Pengamat Ekonomi UISU, Gunawan Benjamin. (Foto: istimewa/mistar)
Medan, MISTAR.ID
Rangkaian bencana alam yang melanda Sumatera Utara (Sumut), Aceh, dan Sumatera Barat memicu anomali ekonomi yang serius. Pengamat Ekonomi Universitas Islam Sumatera Utara (UISU), Gunawan Benjamin memprediksi laju inflasi di Sumut pada Desember 2025 berpeluang melonjak di atas 0,4 persen, bahkan menembus skenario terburuk di angka 0,7 persen hingga 1 persen secara bulanan (month-to-month).
Padahal, menurut Gunawan, jika bencana tidak terjadi, Sumatera Utara memiliki peluang besar untuk mencetak deflasi di rentang 0,1 persen hingga 0,17 persen pada akhir tahun ini.
"Masyarakat Sumut mendapatkan dua pukulan ekonomi sekaligus. Pertama, bencana memporak-porandakan aset dan menekan daya beli. Kedua, mereka justru harus membayar harga barang yang lebih mahal karena bencana itu sendiri," kata Gunawan, Senin (29/12/2025).
Berdasarkan hasil observasi, Gunawan mencatat terjadi ketidakseimbangan harga yang sangat tajam antarwilayah di Sumut.

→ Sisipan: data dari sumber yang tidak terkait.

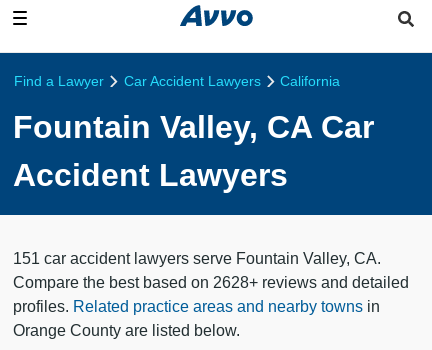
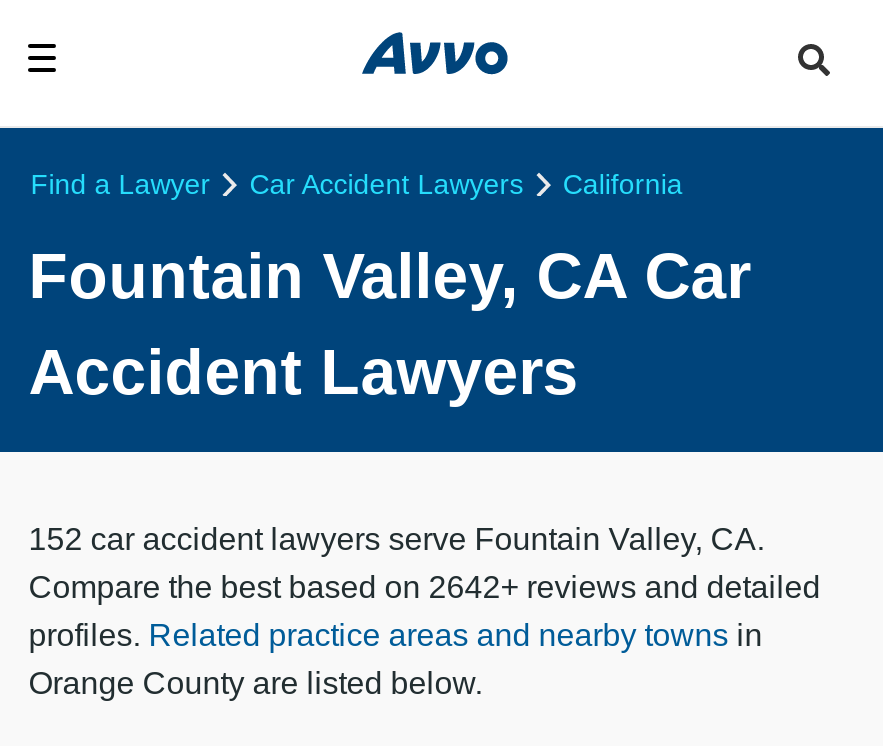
- 151 car accident lawyers serve Fountain Valley, CA.
+ 152 car accident lawyers serve Fountain Valley, CA.

- Compare the best based on 2628+ reviews and detailed
+ Compare the best based on 2642+ reviews and detailed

Di Kota Sibolga dan Gunungsitoli, harga cabai merah sempat meroket tajam melampaui Rp100.000 bahkan menyentuh Rp200.000 per kilogram.
Beberapa komoditas pangan utama lainnya juga mencatatkan kenaikan signifikan, seperti cabe rawit yang naik rata-rata hingga 130 persen, bawang merah meningkat sekitar 8,6 persen, daging ayam naik sekitar 7,2 persen, telur ayam mengalami kenaikan 2,2 persen, dan beras terpantun naik rata-rata Rp500 per kg.
Gunawan menegaskan inflasi kali ini murni disebabkan faktor persediaan (supply) yang memburuk, bukan karena tingginya permintaan pasar. Fenomena ini diperkuat dengan fakta terjadinya penurunan omzet yang signifikan di Pasar Induk Tuntungan.
"Inflasi lebih dikarenakan sisi persediaan yang benar-benar memburuk. Ada penundaan penurunan harga cabai merah, distribusi cabai rawit dari Aceh yang terputus, hingga kendala pasokan bawang merah dan pakan jagung yang membuat pengendalian stok ayam tidak maksimal," ucapnya.
Situasi ini menciptakan kerumitan dalam pencacahan data Desember karena adanya gap harga yang sangat lebar antarwilayah. Ketidakpastian distribusi akibat kerusakan infrastruktur pascabencana menjadi tantangan berat dalam upaya pengendalian harga di Sumut hingga awal tahun depan.